Hello
I'm sitting in my house at dawn on December 21st, the day before the last live programme of In Our Time which we'll follow with a recorded programme to go out at the end of December, so that we can all ease off for a few days' holiday over Christmas and the New Year.
I've looked out on Hampstead Heath, at the dawn. You at school when you read about "rosy-fingered dawn" - well, the rosy fingers are at work just over the East End of London this morning. There's, as Wordsworth said, a tranquillity over the city at a time like this, which is as profound as anything you experience in the country.
In fact, one of the things that's changed in my life over the last few years is the discovery that city walking, i.e. London walking, mainly, can be as intriguing and satisfying as walking in Cumbria. Well, not quite, come to think of it. I'm off up there for a holiday and I know that when I get on the fells there will be nothing like it. Nevertheless, it's not a bad runner-up, this city walking. The life of the flaneur.
I'm writing this today because logistically it is impossible for Ingrid and myself to get our act together tomorrow, to get out two newsletters to get to you.
Robinson Crusoe tomorrow. Curious to read it again. How long it takes before Friday appears! How much intense observation and knowledge there is about the art of survival. It could be a Super Scout survival book.
I wonder if Baden-Powell ever read it?
It's far better than Scouting for Boys (not, frankly, that I very much about Scouting for Boys sixty years on). Where did Defoe get all that information from? He was a most extraordinary man, publishing his first novel at the age of fifty-nine. It's so full of possible interpretations. Rather like the lady who saw Hamlet and said it was full of quotations. There's the master/slave aspect, there's the cannibalism, there's the conversion to Christianity, there are the adventures and the idea of adventure, there's the notion of the entrepreneur... No wonder it has gone on parallel lines as a discussion document about the history of this country over the last three hundred years, and as a popular favourite into children's books and even unto pantomime.
And then the recorded programme is on macromolecules. I'm very, very pleased that it is recorded! Chemistry was always a bit of a mystery. But I'll be surrounded, as usual, by three experts who will be (touch wood) generous and keen to impart their knowledge to you.
The following week there'll be a programme every morning, Monday to Friday, from about nine o'clock, on 'The Written World'. This is what I've been making with the producer Tom Morris over the last few months.

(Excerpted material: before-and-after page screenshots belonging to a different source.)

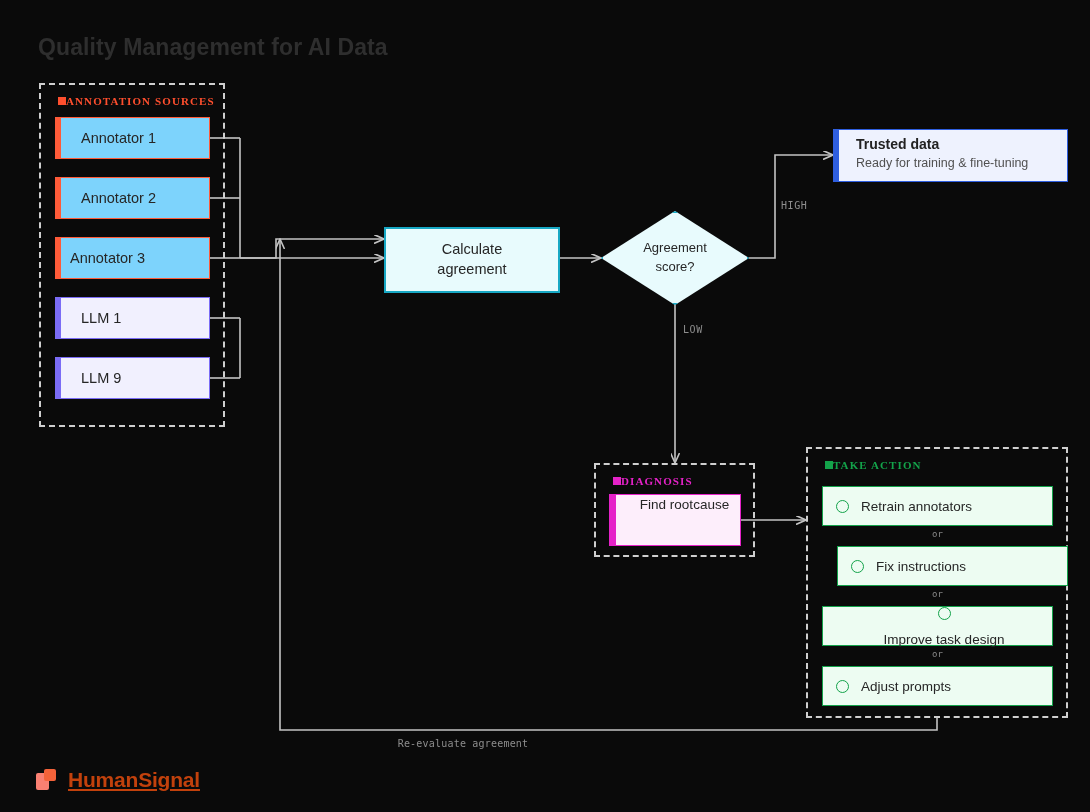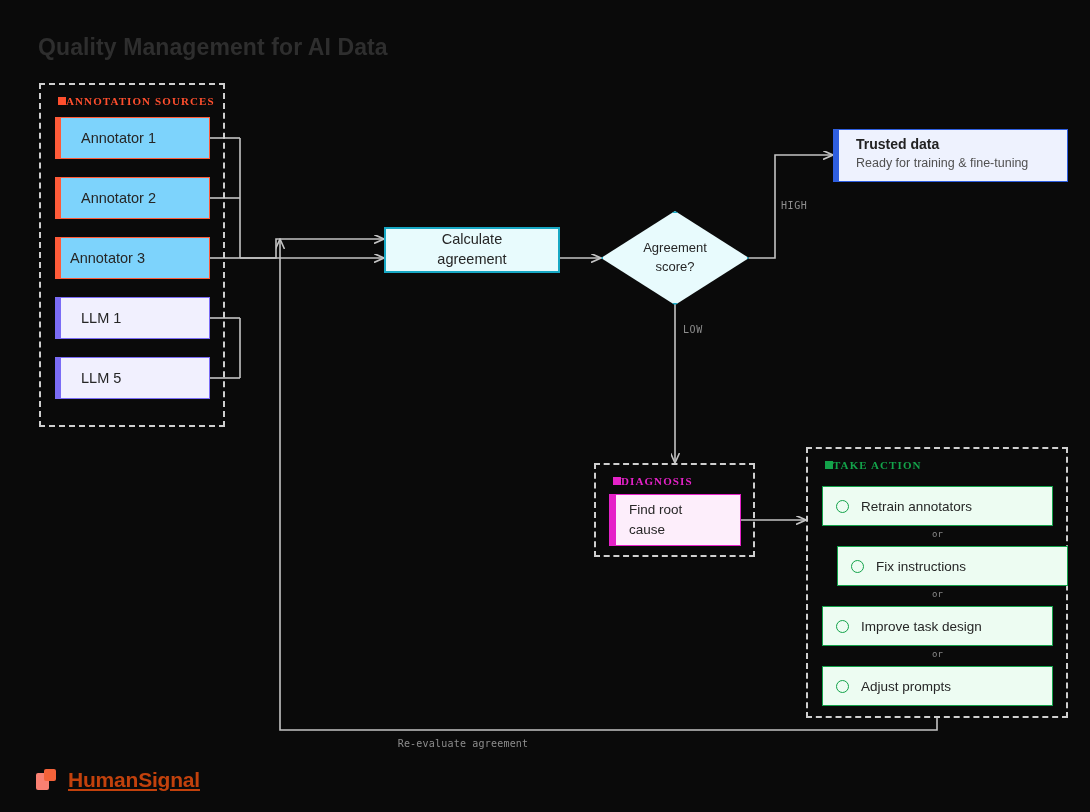--- a/index.html
+++ b/index.html
@@ -98,21 +98,21 @@
   #src-2 { top: 237px; padding-left: 9px; }
   #src-3 { top: 297px; }
   #src-4 { top: 357px; }
 
   
   #node-calculate {
     position: absolute;
     left: 384px;
     top: 227px;
     width: 176px;
-    height: 46px;
+    height: 66px;
     box-sizing: border-box;
     background: #e8fbfd;
     border: 2px solid #17a8c4;
     display: flex;
     flex-direction: column;
     align-items: center;
     justify-content: center;
     font-size: 14.5px;
     line-height: 1.35;
     color: #262626;
@@ -178,21 +178,21 @@
     position: absolute;
     left: 609px;
     top: 494px;
     width: 132px;
     height: 52px;
     box-sizing: border-box;
     background: #fdeefb;
     border: 1.5px solid #e522c8;
     border-left: 7px solid #e522c8;
     display: flex;
-    flex-direction: column;
+    flex-direction: row;
     justify-content: center;
     padding-left: 13px;
     font-size: 13.5px;
     line-height: 1.45;
     color: #262626;
   }
 
   
   .action-item {
     position: absolute;
@@ -211,21 +211,21 @@
   }
   .action-item .ring {
     width: 11px;
     height: 11px;
     border-radius: 50%;
     border: 1.6px solid #13a34a;
     flex: none;
   }
   #act-0 { top: 486px; }
   #act-1 { top: 546px; margin-left: 15px; }
-  #act-2 { top: 606px; }
+  #act-2 { top: 606px; flex-direction: column; }
   #act-3 { top: 666px; }
 
   .or-sep {
     position: absolute;
     left: 822px;
     width: 231px;
     text-align: center;
     font-family: "DejaVu Sans Mono", "Liberation Mono", monospace;
     font-size: 9px;
     color: #8a8a8a;
@@ -342,21 +342,21 @@
 <div class="src-node human" id="src-1">
   <span>Annotator 2</span>
 </div>
 <div class="src-node human" id="src-2">
   <span>Annotator 3</span>
 </div>
 <div class="src-node llm" id="src-3">
   <span>LLM 1</span>
 </div>
 <div class="src-node llm" id="src-4">
-  <span>LLM 5</span>
+  <span>LLM 9</span>
 </div>
 
 <div id="node-calculate">
   <span>Calculate</span>
   <span>agreement</span>
 </div>
 
 <div id="node-decision">
   <div class="dia-shape"></div>
   <div class="dia-text">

It is the most extraordinary story. We start at five and a half thousand years ago with cuneiform clay tablets and bring it up to a mention of Kindle. One of the most extraordinary things about it is that every significant artefact on that long journey from the beginning of writing to the present day can be found in this country, in the quite astounding collections at the British Museum, the British Library, at Cambridge, in the Durham Cathedral Library and in private collections.
So that's us. I hope you're all well. Thanks very much for your this year and I hope that we will meet again in 2012.